Präsentiert wird der Film im leicht billig wirkenden Videolook, was auch noch einmal unterstreicht, dass man es hier letzten Endes wirklich nur mit einer kleinen Produktion zu tun hat. Damit das Ganze nicht zu übel ausschaut, drehte man mit Erfolg an den Kontrast- und Farbwerten, was recht knallig wirkende Farben bewirkt und dem Film ziemlich gut steht. Leider wirkt „The King of the Streets“ in seinen Handlungsszenen nicht halb so dynamisch inszeniert wie in der Action, was auch den einen oder anderen zähen Moment zur Folge hat. Musikalisch ertönen meist eher melancholische, wenig memorable Themen. Einzig in den Kämpfen wird die getragene Musik etwas lebendiger und nimmt auch mal beatlastigere Formen an.
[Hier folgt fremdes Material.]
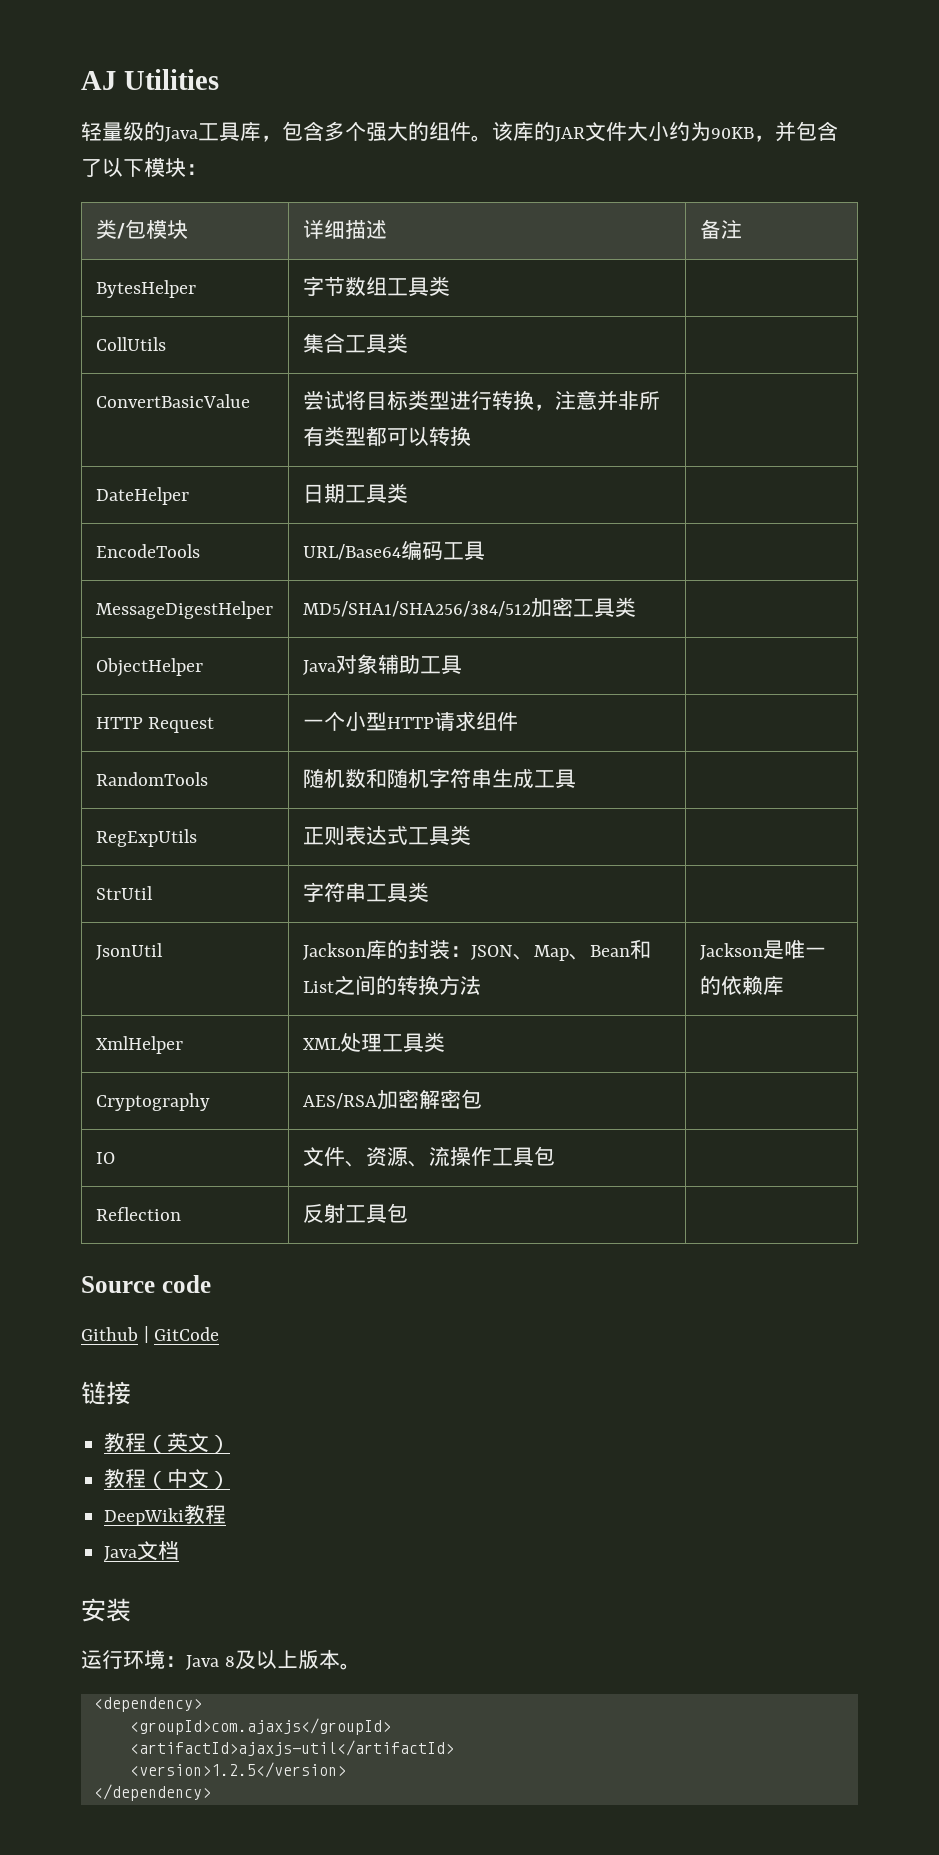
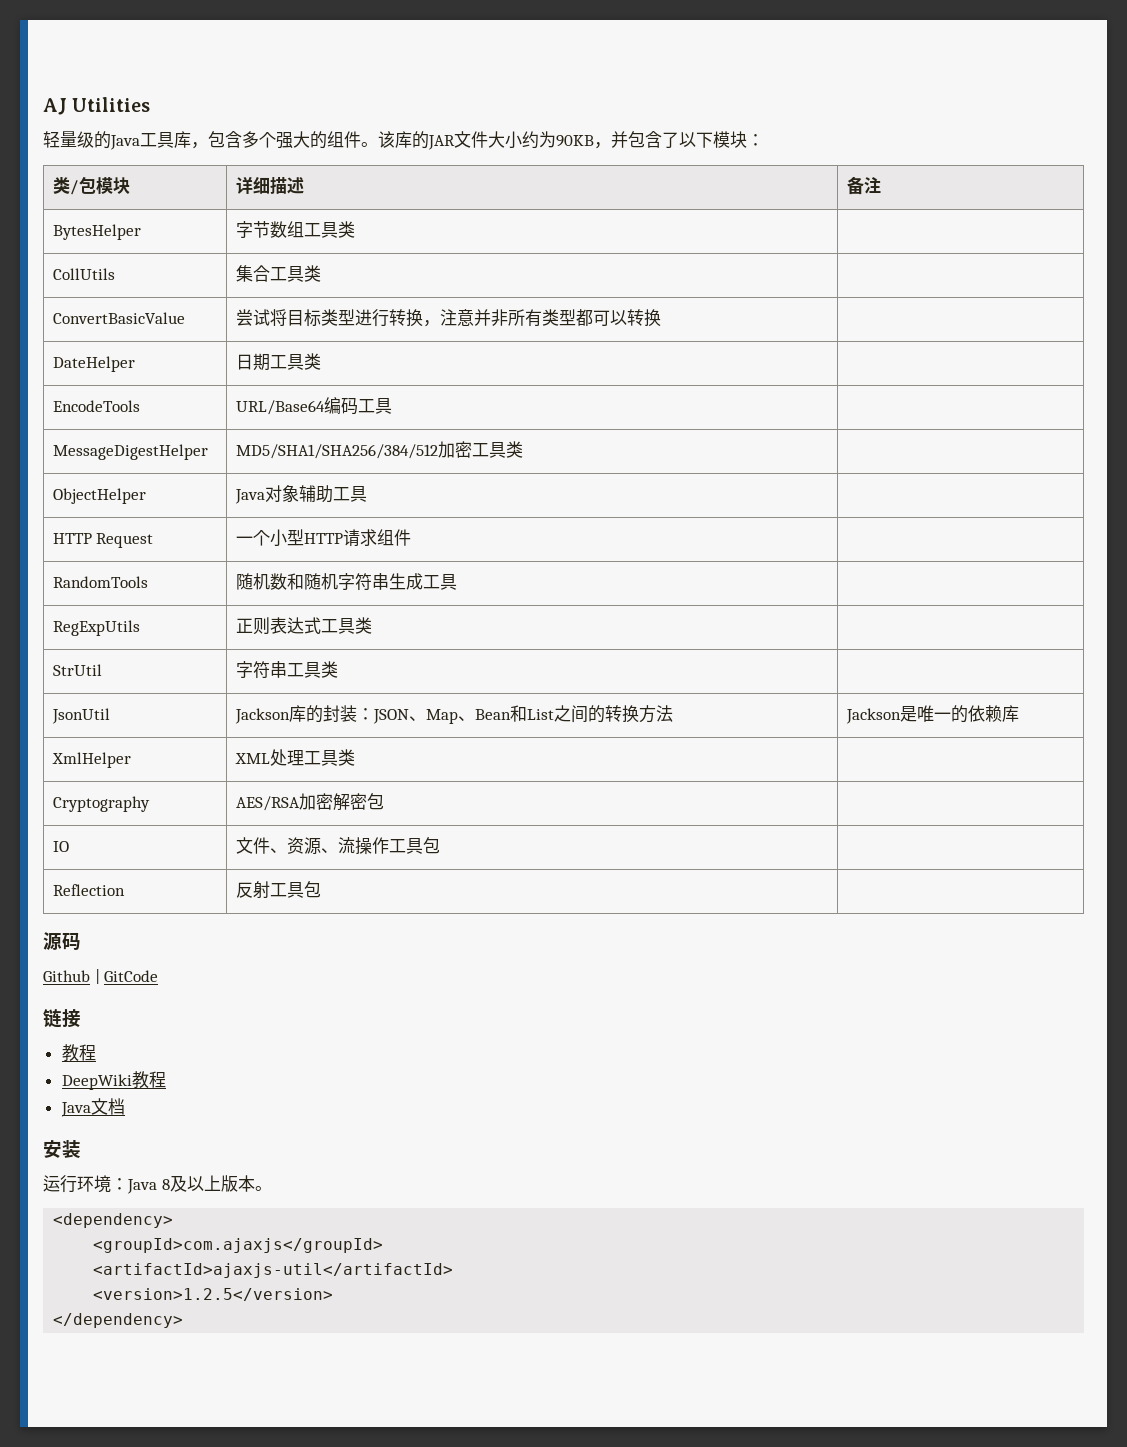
- Source code
+ 源码
  链接
- 教程（英文）
- 教程（中文）
+ 教程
Was bleibt, ist ein kleiner, rauer, ungeschliffener Martial Arts Streifen aus China. In seinen Fights lehnt er sich deutlich an das thailändische und indonesische Martial Arts Kino an und macht einen großen Bogen um den Hochglanzlook und die eher verspielten Kampfkunstszenen aktueller chinesischer Produktionen (die historisch angehauchten Streifen seien genannt). Das sichtlich kleine Budget schlägt sich in etwas tristen Schauplätzen und der für chinesische Verhältnisse etwas ungewöhnlich wirkenden Video-Optik nieder. Die Geschichte hat dabei über lange Strecken einen rein funktionalen Charakter, kreiert ganz nebenbei aber auch ein paar erstaunlich gelungene Szenen. Das Ende sei dahingehend noch erwähnt, wird es doch die Zuschauer deutlich in Lover und Hater aufteilen. Die unverbrauchten Darsteller reißen zwar allesamt keine Bäume aus, schlagen sich aber auch abseits der Action sehr beachtlich und haben sicherlich das Potential für höhere Weihen. Und Yue Song darf sich gerne einmal selbst für seinen Film auf die Schulter klopfen. Dieser ist zwar kein Meilenstein im Genre, dafür ist das Tempo hier und da einfach zu unstimmig und bleibt der Film zu lange zu wenig fokussiert, punktet aber mit seinen coolen Fights und weiß kurzweilig zu unterhalten.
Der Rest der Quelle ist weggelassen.